Outside of the big shoots, I work solo on the hill with my gear. I frequently take my ladder dolly to remote locations to shoot. Here is Byron Wells at Snow Park NZ. Photo Fabrice Wittner.


No snow film would be complete without some follow cams. I follow with the 5DMKII and 15mm fish. It’s a tiny rig and if used right the results are good! Here I’m following Beau Wells at Treble Cone. Photo Fabrice Wittner

I also used other cameras such as the Sony EX1 with Duncan Lake, and the Panasonic Af102 with Chris Kirkham.

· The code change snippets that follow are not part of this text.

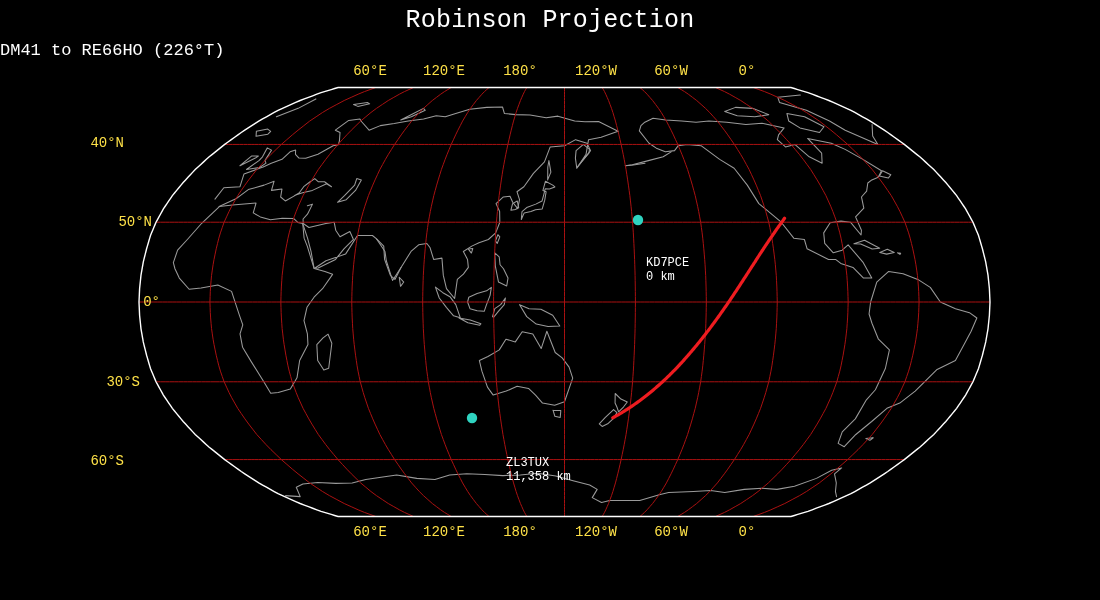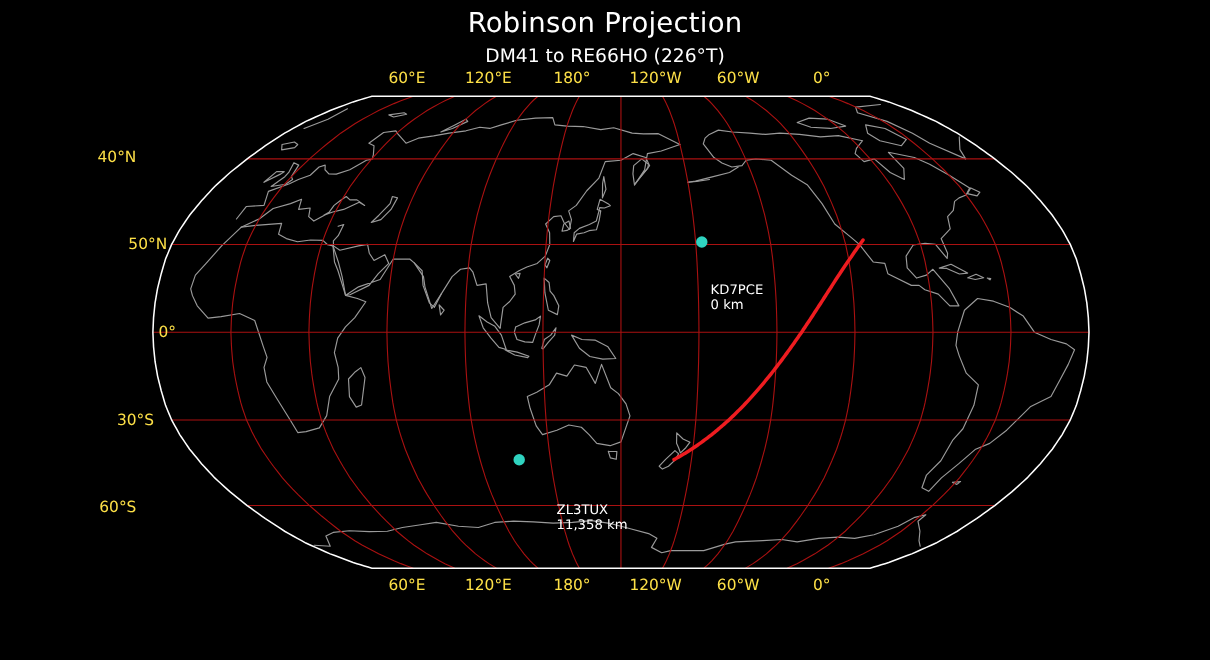--- a/index.html
+++ b/index.html
@@ -1,21 +1,21 @@
 <!DOCTYPE html>
 <html><head>
 <meta charset="utf-8">
 <style>
   html,body{margin:0;padding:0;background:#000;}
   body{width:1100px;height:600px;overflow:hidden;
        font-family:"DejaVu Sans","Liberation Sans",sans-serif;}
-  #root{position:relative;width:1100px;height:600px;background:#000;}
+  #root{position:relative;width:1100px;height:600px;background:#000;font-family:Liberation Mono, monospace;}
   .title{position:absolute;left:0;top:6px;width:1100px;text-align:center;
          color:#ffffff;font-size:25px;letter-spacing:.2px;}
-  .subtitle{position:absolute;left:0;top:41px;width:1100px;text-align:center;
+  .subtitle{position:absolute;left:0;top:41px;width:1100px;
             color:#ffffff;font-size:17px;}
   svg.map{position:absolute;left:0;top:0;width:1100px;height:600px;}
   .tick{position:absolute;color:#fde047;font-size:14px;white-space:nowrap;}
   .tick.top,.tick.bot{transform:translateX(-50%);}
   .tick.left{transform:translateY(-50%);text-align:right;}
   .mlabel{position:absolute;color:#ffffff;font-size:12px;white-space:nowrap;
           line-height:14px;margin-top:42px;}
 </style>
 </head>
 <body>

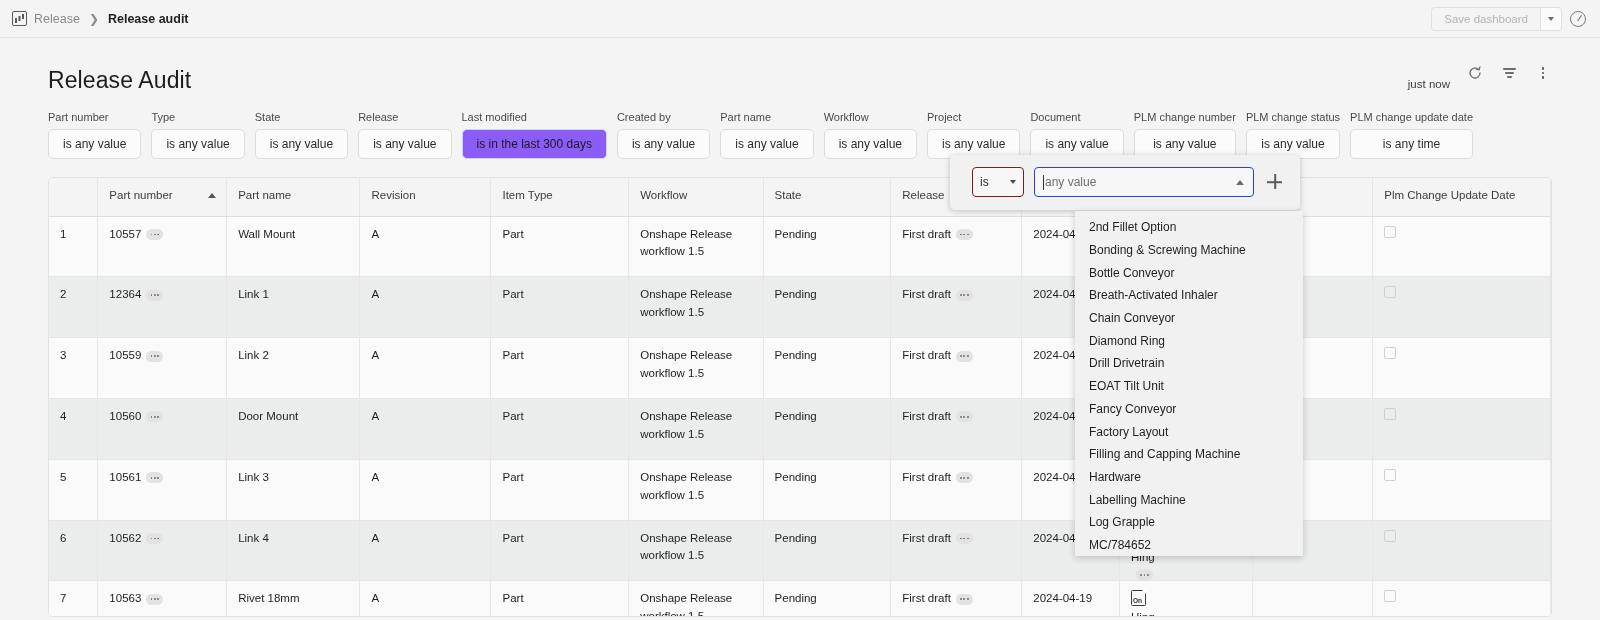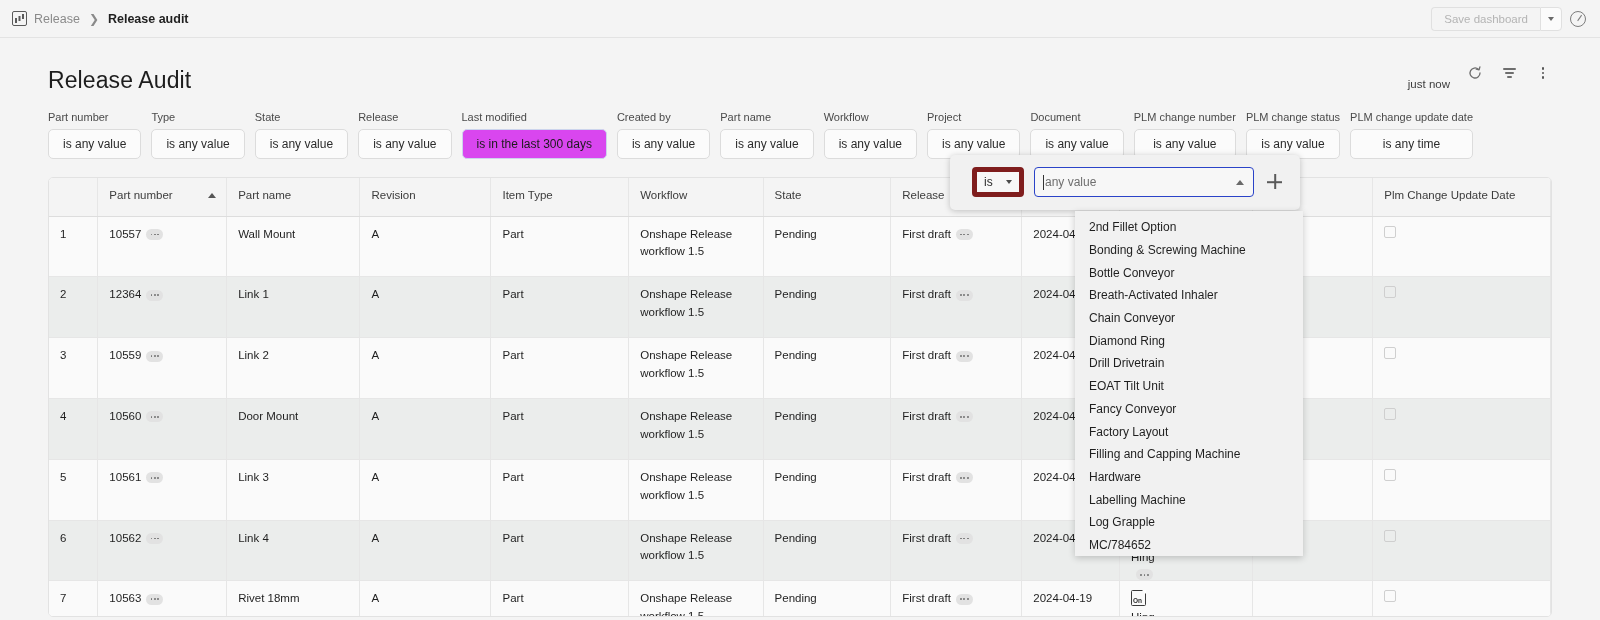--- a/index.html
+++ b/index.html
@@ -115,21 +115,21 @@
     border:1px solid #dcdcdc;
     border-radius: 5px;
     background:#fbfbfb;
     font-size: 12px;
     color:#2b2b2b;
     display:flex; align-items:center; justify-content:center;
     padding: 0 14px;
     white-space:nowrap;
   }
   .chip.active {
-    background:#d946ef;
+    background:#8b5cf6;
     border-color:#ccd4ec;
     color:#1b1b1b;
     text-align:right;
   }
 
   
   .table-wrap {
     margin-top: 18px;
     border:1px solid #e2e2e2;
     border-radius: 5px;
@@ -209,21 +209,21 @@
     width: 350px;
     background:#f1f1f1;
     border-radius:5px;
     box-shadow: 0 1px 6px rgba(0,0,0,.22);
     padding: 12px 14px 13px 22px;
     display:flex; align-items:center; gap:10px;
     z-index: 40;
   }
   .dd-op {
     width: 52px; height: 30px;
-    border:5px solid #7f1d1d; border-radius:4px; background:#f7f7f7;
+    border:1px solid #7f1d1d; border-radius:4px; background:#f7f7f7;
     display:flex; align-items:center; padding: 0 7px;
     font-size:12px; color:#2b2b2b;
   }
   .dd-op .caret-dn { margin-left:auto; border-top-color:#4a4a4a; }
   .dd-input {
     flex: 1; height: 30px;
     border:1.6px solid #2a43c8; border-radius:4px; background:#f7f7f7;
     display:flex; align-items:center; padding: 0 9px 0 10px;
     position:relative;
   }

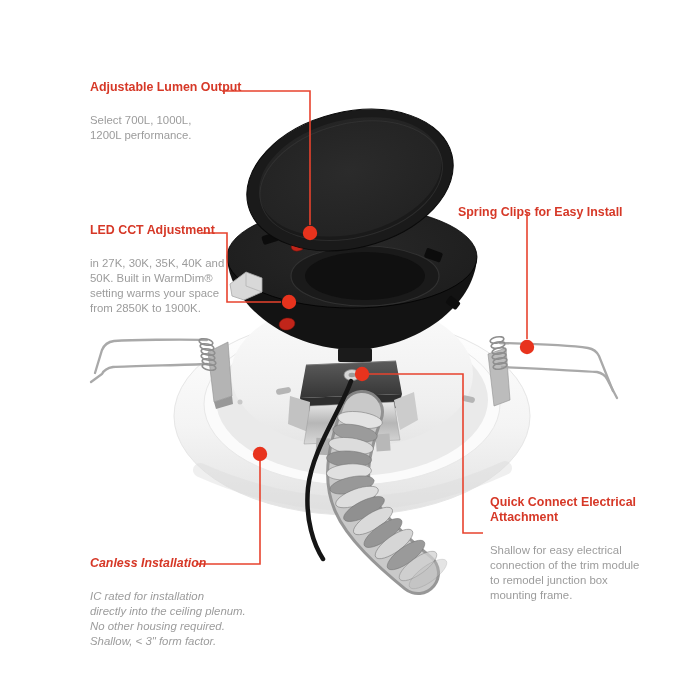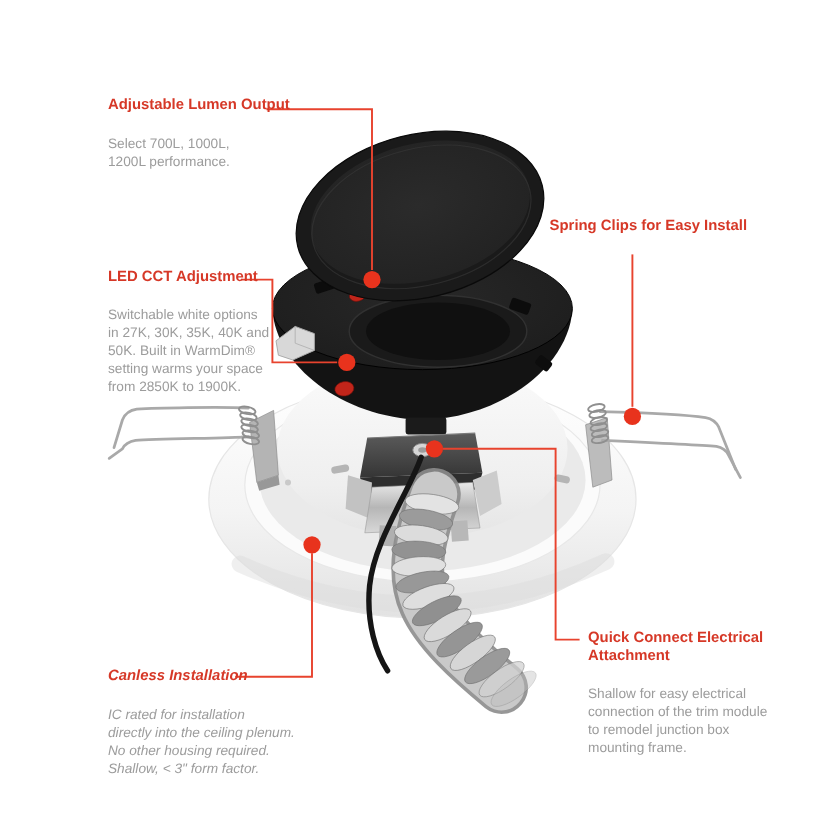--- a/index.html
+++ b/index.html
@@ -186,33 +186,32 @@
     <div class="co-title">Adjustable Lumen Output</div>
     <div class="co-body">
       <div>Select 700L, 1000L,</div>
       <div>1200L performance.</div>
     </div>
   </div>
 
   <div class="callout" style="left:90px;top:223px;">
     <div class="co-title">LED CCT Adjustment</div>
     <div class="co-body">
-      <div>Switchable white options</div>
       <div>in 27K, 30K, 35K, 40K and</div>
       <div>50K. Built in WarmDim®</div>
       <div>setting warms your space</div>
       <div>from 2850K to 1900K.</div>
     </div>
   </div>
 
-  <div class="callout" style="left:458px;top:181px;">
+  <div class="callout" style="left:458px;top:205px;">
     <div class="co-title">Spring Clips for Easy Install</div>
   </div>
 
-  <div class="callout" style="left:490px;top:524px;">
+  <div class="callout" style="left:490px;top:495px;">
     <div class="co-title">Quick Connect Electrical</div>
     <div class="co-title">Attachment</div>
     <div class="co-body">
       <div>Shallow for easy electrical</div>
       <div>connection of the trim module</div>
       <div>to remodel junction box</div>
       <div>mounting frame.</div>
     </div>
   </div>
 

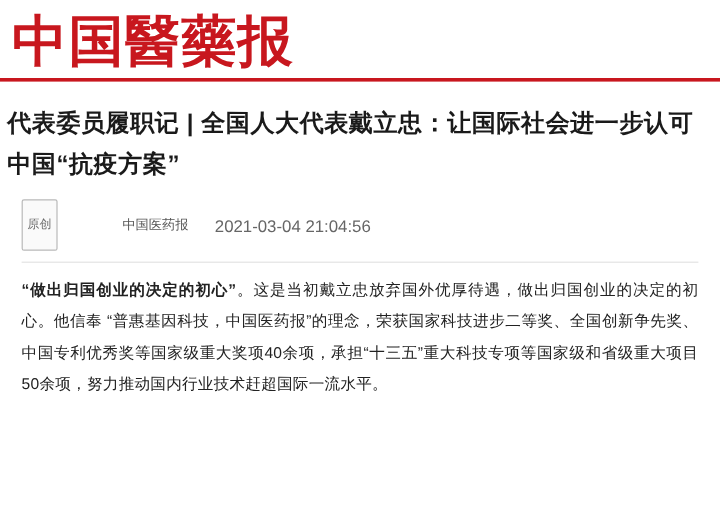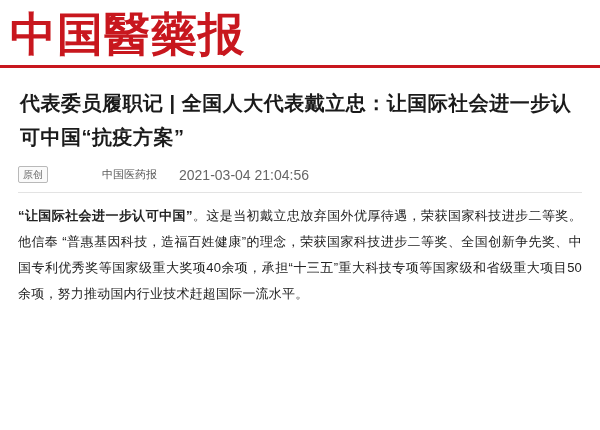--- a/index.html
+++ b/index.html
@@ -40,21 +40,21 @@
   .masthead-rule {
     position: absolute;
     left: 0;
     right: 0;
     bottom: 4px;
     height: 3px;
     background: #c8171e;
   }
   
   .headline-wrap {
-    padding: 14px 18px 0 20px;
+    padding: 14px 18px 0 6px;
   }
   .headline {
     font-family: "Liberation Sans", sans-serif;
     font-weight: bold;
     font-size: 20px;
     line-height: 34px;
     color: #1a1a1a;
     margin: 0;
     letter-spacing: 0.5px;
   }
@@ -66,21 +66,21 @@
     padding: 12px 18px 0 18px;
     font-size: 11px;
     color: #6b6b6b;
   }
   .meta-badge {
     display: inline-block;
     border: 1px solid #b9b9b9;
     color: #6b6b6b;
     font-size: 10px;
     line-height: 13px;
-    padding: 1px 4px;
+    padding: 14px 4px;
     border-radius: 2px;
     background: #fafafa;
     white-space: nowrap;
   }
   .meta-source { font-size: 11px; color: #555; white-space: nowrap; margin-left: 44px; }
   .meta-time { font-size: 14px; color: #666; white-space: nowrap; }
   .meta-sep {
     flex: 0 0 auto;
     width: 2px;
   }
@@ -128,17 +128,17 @@
     <span class="meta-badge">原创</span>
     <span class="meta-source">中国医药报</span>
     <span class="meta-sep"></span>
     <span class="meta-time">2021-03-04 21:04:56</span>
   </div>
 
   <div class="meta-divider"></div>
 
   <div class="body-wrap">
 
-    <p class="para"><span class="lead">“让国际社会进一步认可中国”</span><span>。这是当初戴立忠放弃国外优厚待遇，荣获国家科技进步二等奖。他信奉 “普惠基因科技，造福百姓健康”的理念，荣获国家科技进步二等奖、全国创新争先奖、中国专利优秀奖等国家级重大奖项40余项，承担“十三五”重大科技专项等国家级和省级重大项目50余项，努力推动国内行业技术赶超国际一流水平。</span></p>
+    <p class="para"><span class="lead">“做出归国创业的决定的初心”</span><span>。这是当初戴立忠放弃国外优厚待遇，做出归国创业的决定的初心。他信奉 “普惠基因科技，中国医药报”的理念，荣获国家科技进步二等奖、全国创新争先奖、中国专利优秀奖等国家级重大奖项40余项，承担“十三五”重大科技专项等国家级和省级重大项目50余项，努力推动国内行业技术赶超国际一流水平。</span></p>
 
   </div>
 
 </div>
 
 </body></html>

Chris Kirkham shooting with the Panasonic AF102 and 300mm Canon f2.8. This lens / sensor combo gives an incredible reach and beautiful images.

Sound
Sound was definitely the hardest part of shooting the documentary. I recorded sound on a variety of microphones from shotguns to lapel mics. In the future I will be hiring a soundie for any shoots that have the budget!


I pulled in Chris Kirkham from NZ-Greenroom with some of his sound kit to record a voice over for the documentary intro. Goin a bit loopy after a long day!

That about wraps up my first post highlighting some areas of production for the documentary. If you have any questions fire away, next post will be published next week on post production. In case you haven’t seen it you can download Winter of Wells The Documentary on iTunes here.

3 responses to “Winter of Wells The Documentary Insight Part 1 – Production

  1. Really like the documentary Tim, I’ve watched a few times now. I’m interested in knowing more about the ladder dolly. Is it a setup you can buy or just do you make it yourself?

  2. Thanks Brett. A friend made the ladder dolly for me! Has stood the test of time, still going strong after about 3 years.